Red Dead Redemption 2, ultime chef d’oeuvre de Houser chez RockstarLe syndrome de la vache folle numérique
Houser va plus loin que la simple critique sociale. Pour lui, le phénomène de l’IA générative n’est pas pérenne, car le système porte en lui les germes de sa propre destruction. Il développe une métaphore particulièrement imagée (et inquiétante) pour décrire l’avenir des LLM : le cannibalisme de données. Si les IA s’entraînent sur un internet de plus en plus pollué par du contenu généré par d’autres IA, la qualité s’effondrera inévitablement.
« Je pense que l’IA finira par se dévorer elle-même. D’après ce que je comprends, et c’est une compréhension vraiment superficielle, les modèles parcourent Internet à la recherche d’informations, mais Internet va être de plus en plus rempli d’informations fabriquées par les modèles. C’est un peu comme quand on a nourri les vaches avec des vaches et qu’on a eu la maladie de la vache folle. »

Max Payne 3, le mal-aimé (alors qu’il est mieux que le 2)

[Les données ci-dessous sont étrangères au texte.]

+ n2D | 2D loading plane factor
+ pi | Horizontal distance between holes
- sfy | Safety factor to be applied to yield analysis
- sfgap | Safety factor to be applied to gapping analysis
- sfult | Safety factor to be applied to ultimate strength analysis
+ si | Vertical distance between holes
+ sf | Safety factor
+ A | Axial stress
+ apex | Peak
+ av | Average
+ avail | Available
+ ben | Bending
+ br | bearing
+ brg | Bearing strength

Enfin, le créateur pointe du doigt les limites structurelles de la technologie. Loin du fantasme de l’IA omnisciente, Houser voit un système déjà à bout de souffle, limité par son propre ADN. Si l’outil IA peut exceller sur des tâches spécifiques et répétitives, il va échouer à capturer la nuance nécessaire à une grande œuvre.
« Je ne vois pas comment l’information pourrait s’améliorer. [Les IA] sont déjà à court de données. Elles accompliront certaines tâches avec brio, mais elles ne pourront pas tout réussir brillamment. Elles vont devenir une sorte de miroir d’elles-mêmes. »
Houser se dit d’ailleurs légèrement « obsédé » par un défaut majeur des chatbots actuels : l’incohérence de leurs réponses couplée à une arrogance algorithmique. Ce qui empêchera les IA de remplacer les humains.
« Je suis un peu obsédé par le fait que, lorsque vous recherchez la même chose [une deuxième fois], elle ne vous donne pas les mêmes réponses. Et elle a souvent tort, mais elle l’affirme avec une telle assurance. »

Le monstre GTA V
Loin de se laisser abattre par cette morosité technologique, Dan Houser avance avec sa nouvelle écurie, Absurd Ventures. Le studio conçoit actuellement une série de podcasts narratifs (A Better Paradise) et planche sur un roman graphique intitulé American Caper. Côté jeu vidéo, deux titres sont en chantier, encore sans nom pour le moment.
Dans son ancienne maison, Rockstar Games, le silence est toujours d’or, mais la pression est immense. Le monde entier a les yeux rivés sur le calendrier, attendant le Messie GTA 6, dont la sortie est désormais prévue pour le 19 novembre 2026.